STFC’s Vulcan laser facility has recreated scaled supernova explosions to investigate one of the most energetic events in the Universe.

Supernova explosions, triggered when the fuel within a star reignites or its core collapses, launch a detonation shock wave that sweeps through several light years of space from the exploding star in just a few hundred years. But not all such explosions are alike and some, such as Cassiopeia A which is 11,000 light years from the Earth, show puzzling irregular shapes made of knots and twists.

To recreate a supernova explosion in the laboratory an international team, led by researchers from the University of Oxford, used the Vulcan laser facility at the Science and Technology Facilities Council’s (STFC) Rutherford Appleton Laboratory to investigate what might cause these peculiar shapes.

Vulcan is a multi-beam laser facility which can combine long and short pulse beamlines up to Petawatt (1015 Watts) powers. The facility is available to the UK and international research community and it's unique because it delivers a focused beam – which for 1 picosecond (0.000000000001 seconds) is 10,000 times more powerful than the National Grid – to support a wide-ranging program in fundamental physics and advanced applications.

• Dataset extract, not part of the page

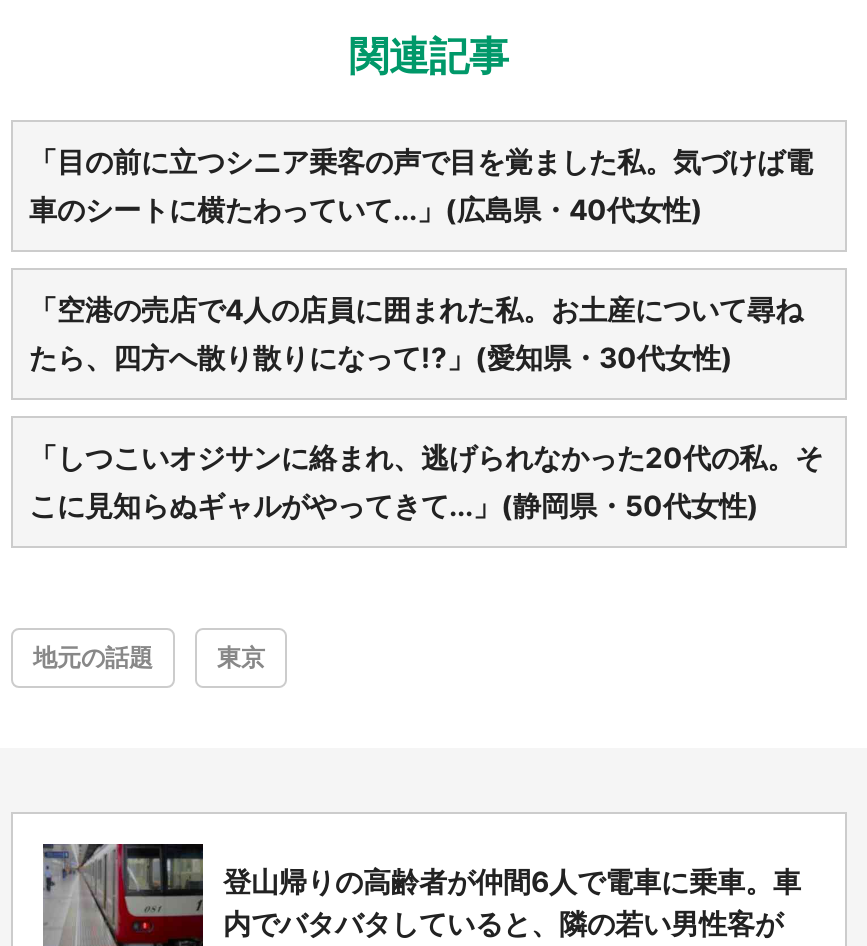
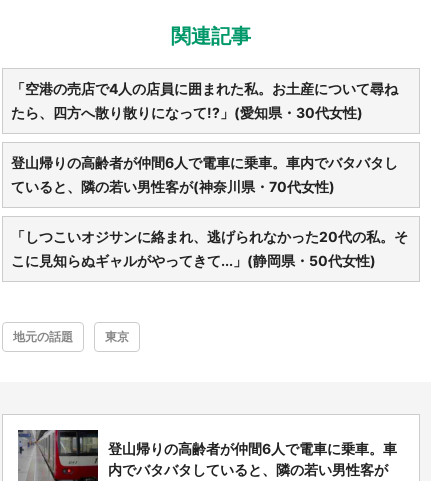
[29,144,813,226] 「目の前に立つシニア乗客の声で目を覚ました私。気づけば電 | 車のシートに横たわっていて...」(広島県・40代女性) -> none
moved [29,292,803,374] -> [11,80,398,121]: 「空港の売店で4人の店員に囲まれた私。お土産について尋ね | たら、四方へ散り散りになって!?」(愛知県・30代女性)
none -> [11,154,398,195] 登山帰りの高齢者が仲間6人で電車に乗車。車内でバタバタし | ていると、隣の若い男性客が(神奈川県・70代女性)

Jena Meinecke, one of the University of Oxford researchers, using
the Vulcan laser. Credit: STFC

The team focused three laser beams onto a carbon rod target, not much thicker than a strand of hair, in a low density gas-filled chamber. The enormous amount of heat generated by the laser – more than a few million degrees Celsius – caused the rod to explode, creating a blast that expanded out through the low density gas.

Rob Clarke leads the Experimental Science group at STFC’s Central Laser Facility. He said, “The Oxford experiment is a great demonstration of the use of high power lasers for studying such astrophysical phenomena. Our laser, engineering and scientific staff are used to designing highly complex experiments which enable us to perform experiments at these extreme conditions within the laboratory.”

In the experiments the dense gas clumps or gas clouds that surround an exploding star were simulated by introducing a plastic grid to disturb and introduce turbulence into the expanding blast wave.

‘The experiment demonstrated that as the blast of the explosion passes through the grid it becomes irregular and turbulent, just like the images from Cassiopeia,’ said the University of Oxford’s Professor Gianluca Gregori, who led the study which has now been published in Nature Physics.